Return of the Killer Doorknobs
By Keith Davis
The four 10-year old boys thought it was safe. Tie one end of a string around your buddy’s tooth, tie the other end around a door knob, slam the door, and collect big-time from the Tooth Fairy. But oops, that slamming door yanked out more than their friend’s tooth. The plot thickened, and for the first time in 18 years, student filmmakers in the Park School were making films about someone being done in by a doorknob.
The film, Bicusp Buddies, won the Grand Prize in the 2009 Golden Doorknob Award competition, an honor last bestowed in 1991, the year Gustav “Skip” Landen, professor emeritus of cinema and photography and the creator of the award, retired. To celebrate the return of the Golden Doorknob and pay tribute to Landen’s achievements as longtime faculty member, some 70 faculty, alumni, and students gathered in Park Hall Auditorium on Friday evening, October 9, to view the best of this year’s Doorknob films.

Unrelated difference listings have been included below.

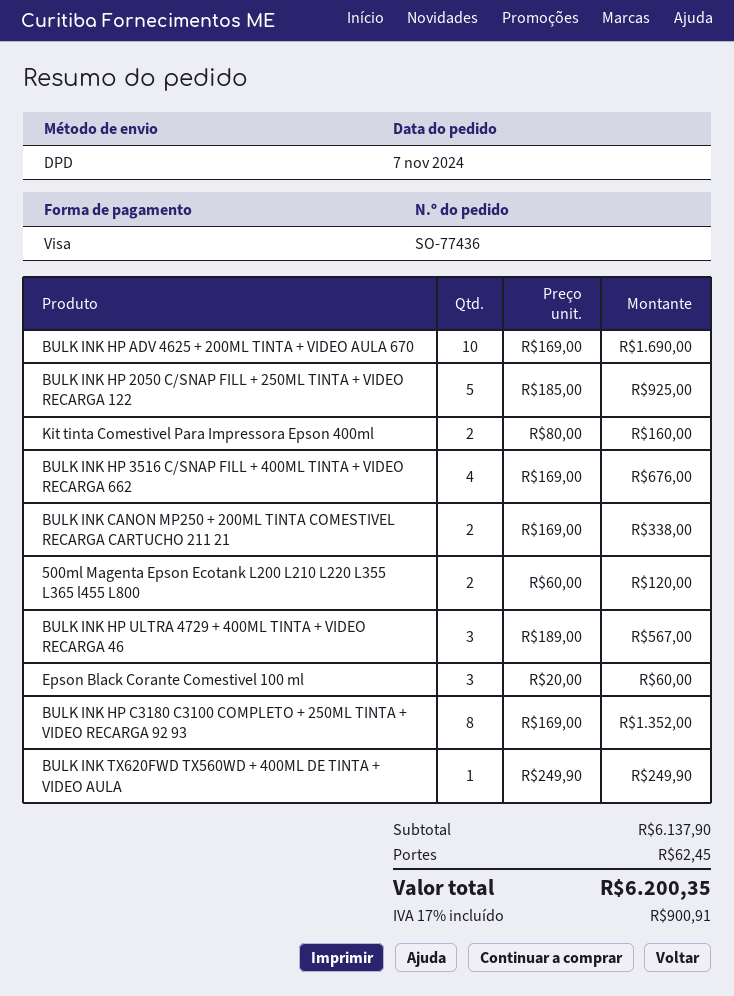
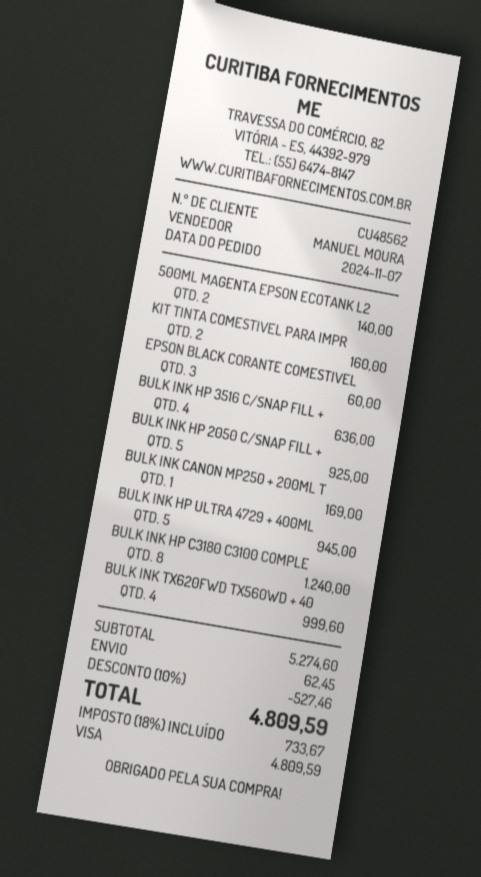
BULK INK HP ADV 4625 + 200ML TINTA + VIDEO AULA 670: 10 for 1690.00 -> none
BULK INK HP 3516 C/SNAP FILL + 400ML TINTA + VIDEO RECARGA 662: 4 for 676.00 -> 4 for 636.00
BULK INK CANON MP250 + 200ML TINTA COMESTIVEL RECARGA CARTUCHO 211 21: 2 for 338.00 -> 1 for 169.00
500ml Magenta Epson Ecotank L200 L210 L220 L355 L365 l455 L800: 2 for 120.00 -> 2 for 140.00
BULK INK HP ULTRA 4729 + 400ML TINTA + VIDEO RECARGA 46: 3 for 567.00 -> 5 for 945.00
BULK INK HP C3180 C3100 COMPLETO + 250ML TINTA + VIDEO RECARGA 92 93: 8 for 1352.00 -> 8 for 1240.00
BULK INK TX620FWD TX560WD + 400ML DE TINTA + VIDEO AULA: 1 for 249.90 -> 4 for 999.60
subtotal: 6137.90 -> 5274.60
discount: none -> 10% = 527.46
tax: 17% = 900.91 -> 18% = 733.67
total: 6200.35 -> 4809.59

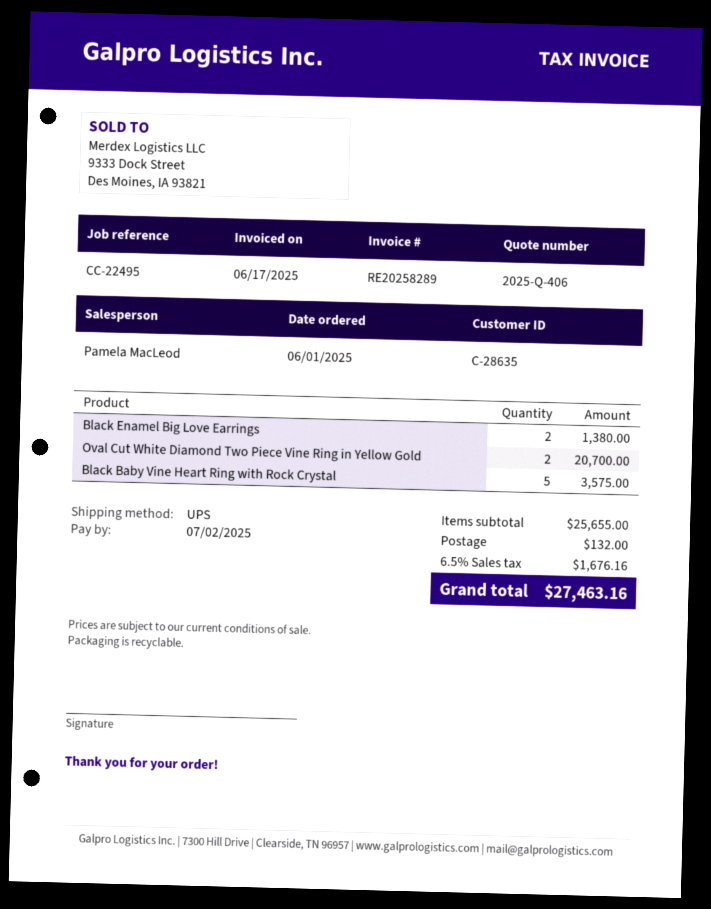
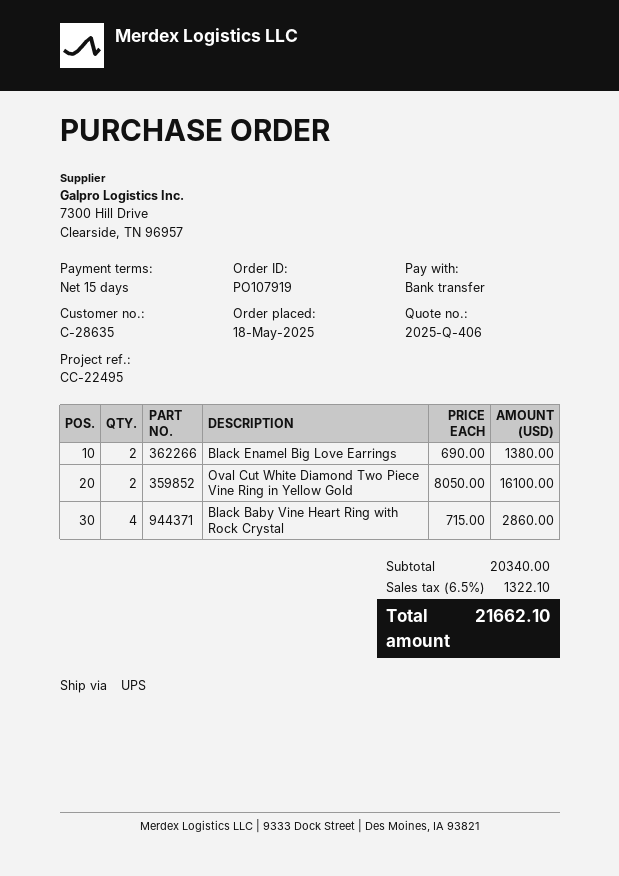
order date: 2025-06-01 -> 2025-05-18
Oval Cut White Diamond Two Piece Vine Ring in Yellow Gold: 2 for 20700.00 -> 2 for 16100.00
Black Baby Vine Heart Ring with Rock Crystal: 5 for 3575.00 -> 4 for 2860.00
subtotal: 25655.00 -> 20340.00
shipping: 132.00 -> none
tax: 6.5% = 1676.16 -> 6.5% = 1322.10
total: 27463.16 -> 21662.10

“Skip started the Golden Doorknob in 1970 as a class assignment,” said Bill Carraro ’81, producer of past Doorknob winner Doorknob Pistoleros whose current effort is The Adjustment Bureau, with Matt Damon and Emily Blunt. “His idea was to challenge students to work in teams and figure out how to do something on budget and on schedule. The lessons it taught gave me a firm grasp of how films are made. Bringing back the Golden Doorknob is a way to make sure that current students know this type of work is how you build your foundation as a filmmaker.”
Carraro, who established an endowment fund that would generate the cash prizes for the annual Doorknob competition, joined forces with assistant professor of television and radio Steve Gordon, M.S. ’08, and producer Carl Mazzocone ’81 (Boxing Helena) in reviving the Golden Doorknob competition in honor of Landen.
“For aspiring filmmakers, making a Doorknob movie was a rite of passage,” said Mazzocone. “A great tradition has returned to IC.”